Bir insanı anlamak, gerçekten zor bir iş. Ancak bir insanı anlamamak daha da zor olabiliyor bazen. İncindiğimizde, kırıldığımızda, içimizde kocaman bir boşluk oluşur. O boşluk, bazen bir kelimeyle, bazen bir bakışla, bazen de karşıdan beklenen ama gelmeyen bir özürle biraz olsun dolmayı bekler. Ama en acısı, kırıldığımızı ifade etmek zorunda kalmaktır. Çünkü bizi inciten, kalbimizi kıran kişi çoğu zaman farkında bile olmaz. İşte o anda içimizde iki farklı acı çekeriz: Hem incinmenin verdiği sızı, hem de bunu karşıya açıklama yükü…
Kırılmak, derin bir sessizlik içinde acı çekmektir. Kelimelerle anlatamadığımız, bazen anlatmak istemediğimiz bir durumdur. Çünkü kırgınlık, çoğu zaman kıran kişi tarafından anlaşılmadığında daha da ağırlaşır. Onun bu duyguyu anlayabilmesi için bir çaba sarf ederiz. Anlatmaya çalışırız, açıklama yaparız, belki üstü kapalı ifadelerle ima ederiz. Ancak bu süreç bile ruhumuzu yıpratır. İncitici olan zaten bizi kıran davranış değil midir? O anı tekrar tekrar yaşamak, onun üzerine kelimeler inşa etmek bir bakıma tekrar tekrar yaralanmaktır.
Bu durum, aslında insanın kendine olan saygısının da sınandığı bir noktadır. Çünkü gerçekten kendimize saygımız varsa, neden bizi anlamayan veya inciten birine kendimizi anlatmaya çabalıyoruz? Neden sessiz bir isyan içinde kalıyoruz? Sanırım cevap, insan olmanın kırılgan yapısında saklı. Sevgiye, anlayışa, karşılıklı empatiye duyduğumuz ihtiyaç, bu çabanın temelini oluşturur. İçten içe herkesin bizi anlayacağını varsayarız, özellikle de değer verdiğimiz kişilerin. Ama kırıldığımızda, bu varsayım çöküverir. Bu çöküşle birlikte içimizde anlamadıkları için kırıldığımız insanlara karşı buruk bir öfke de büyür.

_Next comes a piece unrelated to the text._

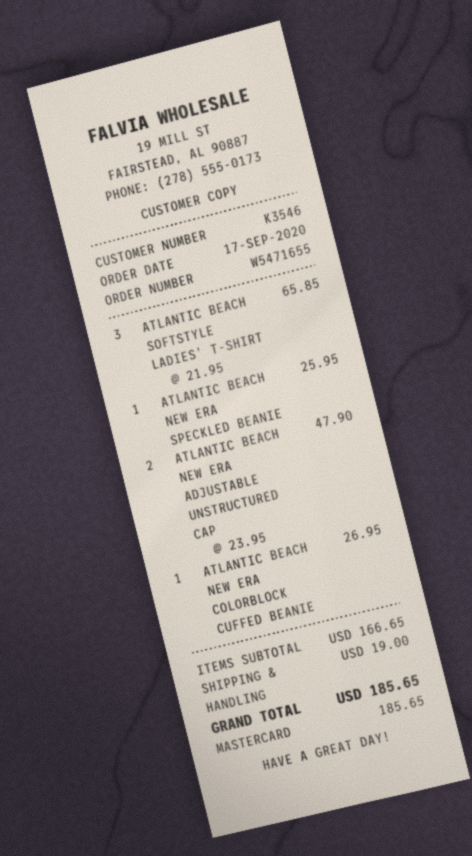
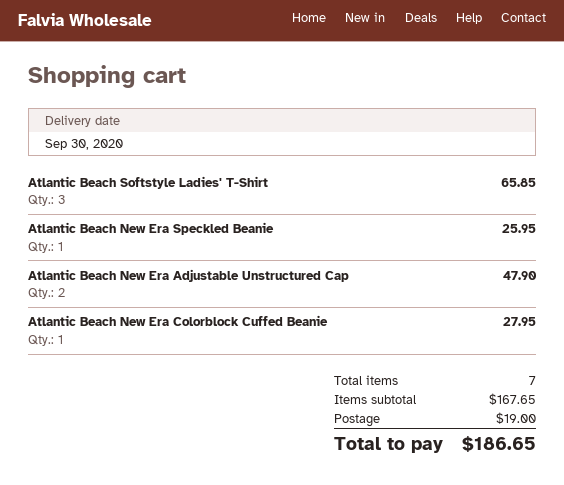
ATLANTIC BEACH NEW ERA COLORBLOCK CUFFED BEANIE: 1 for 26.95 -> 1 for 27.95
subtotal: 166.65 -> 167.65
total: 185.65 -> 186.65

Diğer yandan, karşıdaki insanın bizi anlaması için harcadığımız çaba, çoğu zaman kendimize ihanet gibi gelir. Kendi kırgınlığımızı dile getirirken aslında kendimize olan saygımızı da sınarız. Çünkü farkındayızdır; karşıdaki kişi bizim duygularımıza değer verseydi zaten kırmazdı. Ama biz hâlâ, "Acaba beni anlasa her şey düzelir mi?" diye bir umut taşırız. Bu umut, insan olmanın en temel hislerinden biridir. Ne kadar mantıklı olsak da, kalbimizin bir köşesinde o insana karşı en azından anlamaya çalışacağına dair bir inanç taşırız.

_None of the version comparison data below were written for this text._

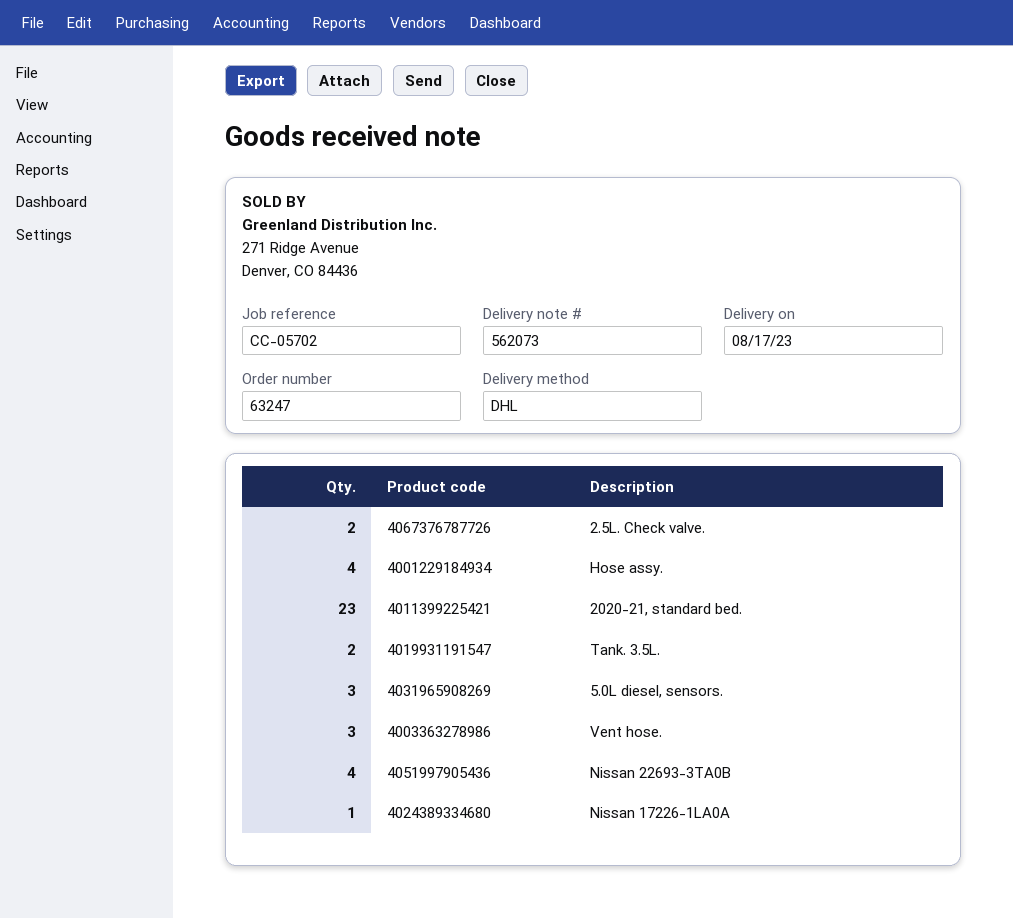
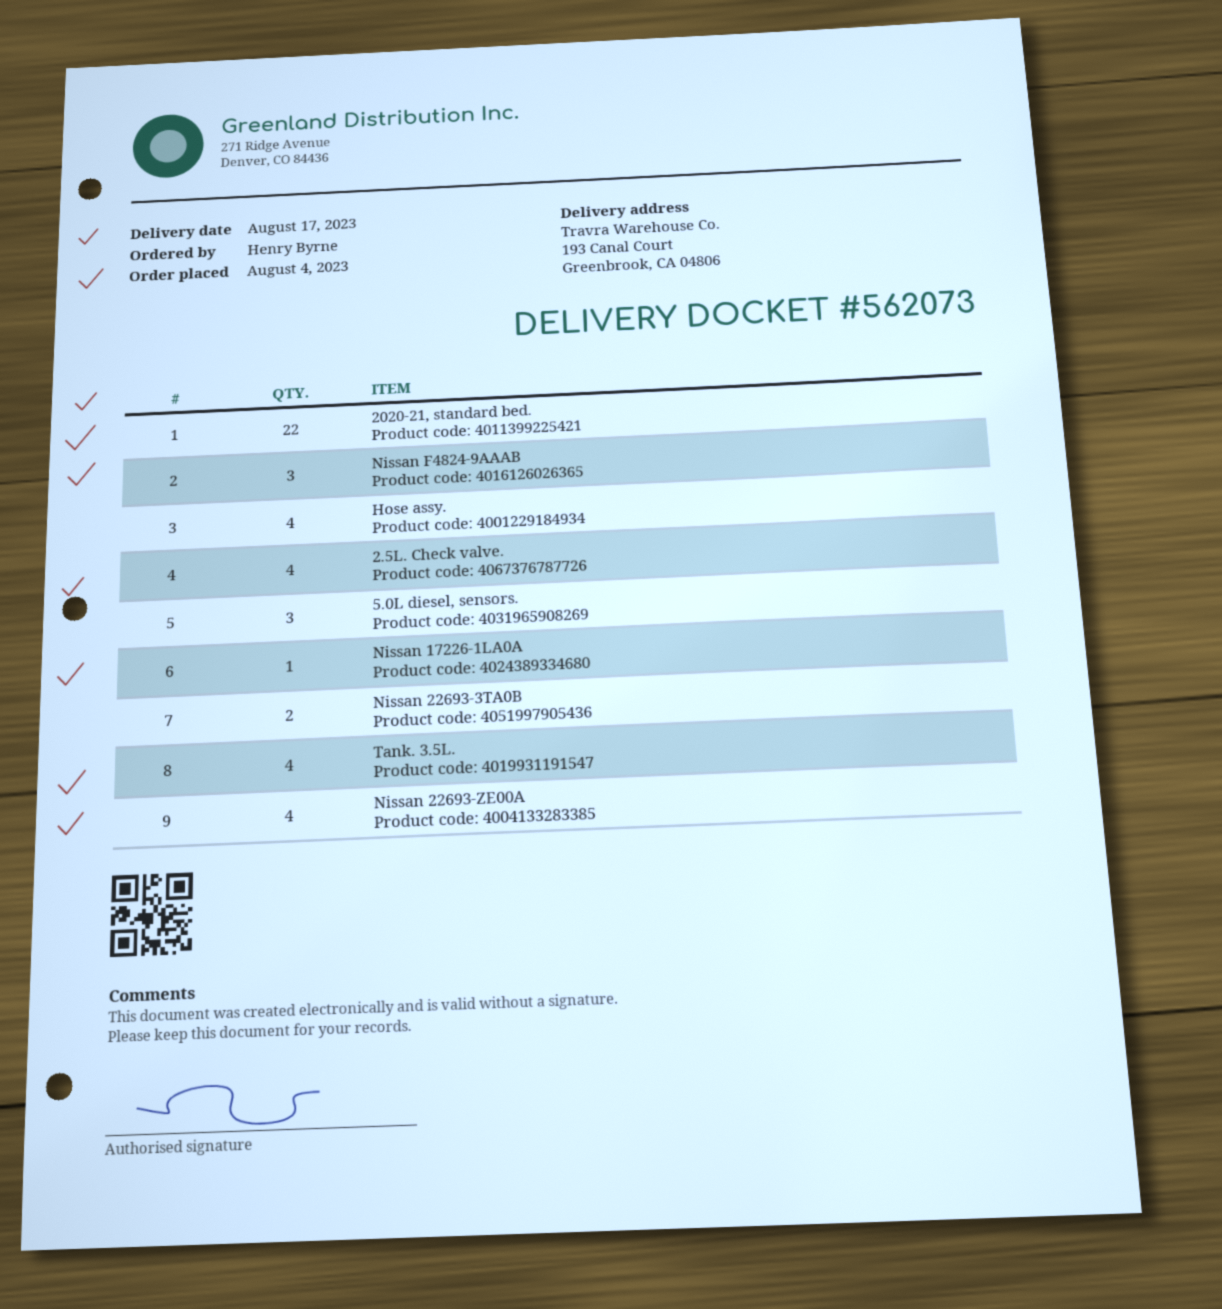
2.5L. Check valve.: 2 -> 4
2020-21, standard bed.: 23 -> 22
Tank. 3.5L.: 2 -> 4
Vent hose.: 3 -> none
Nissan 22693-3TA0B: 4 -> 2
Nissan F4824-9AAAB: none -> 3
Nissan 22693-ZE00A: none -> 4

Peki, bu çaba ne kadar doğru? Bazen bazı insanlar, hayatımızdan kırılarak uzaklaşmayı hak eder. Onların gitmesine izin vermek, belki de kendimize olan saygımızı korumanın bir yoludur. Her kırgınlık, bize hayat hakkında bir ders verir. Bizi anlamayan insanlara kendimizi anlatmaya çalışmak yerine, kendimizi anlayan ve değer veren insanların yanında kalmak çok daha kıymetlidir. Kendimize şunu sormalıyız: "Bu kişi gerçekten hayatımda olmayı hak ediyor mu?"
Kırılmak, her insana nasip olmaz. Çünkü kırılmak için önce bağ kurmuş olmak gerekir. Sevdiğimiz, değer verdiğimiz kişiler tarafından kırılabiliriz sadece. O yüzden kırılganlık aynı zamanda sevgiyle de bağlantılıdır. Fakat kırılmak bir sınırdır; değer görmediğimizi hissettiğimizde o sınırı çekip yolumuza devam etmek de bir güçtür. Kendimizi korumak, bazı duyguları içimizde bastırmak anlamına gelmez; aksine, gerçek değerimizi göremeyen insanları hayatımızdan çıkararak bize gerçek anlamda değer veren insanlarla devam etmektir.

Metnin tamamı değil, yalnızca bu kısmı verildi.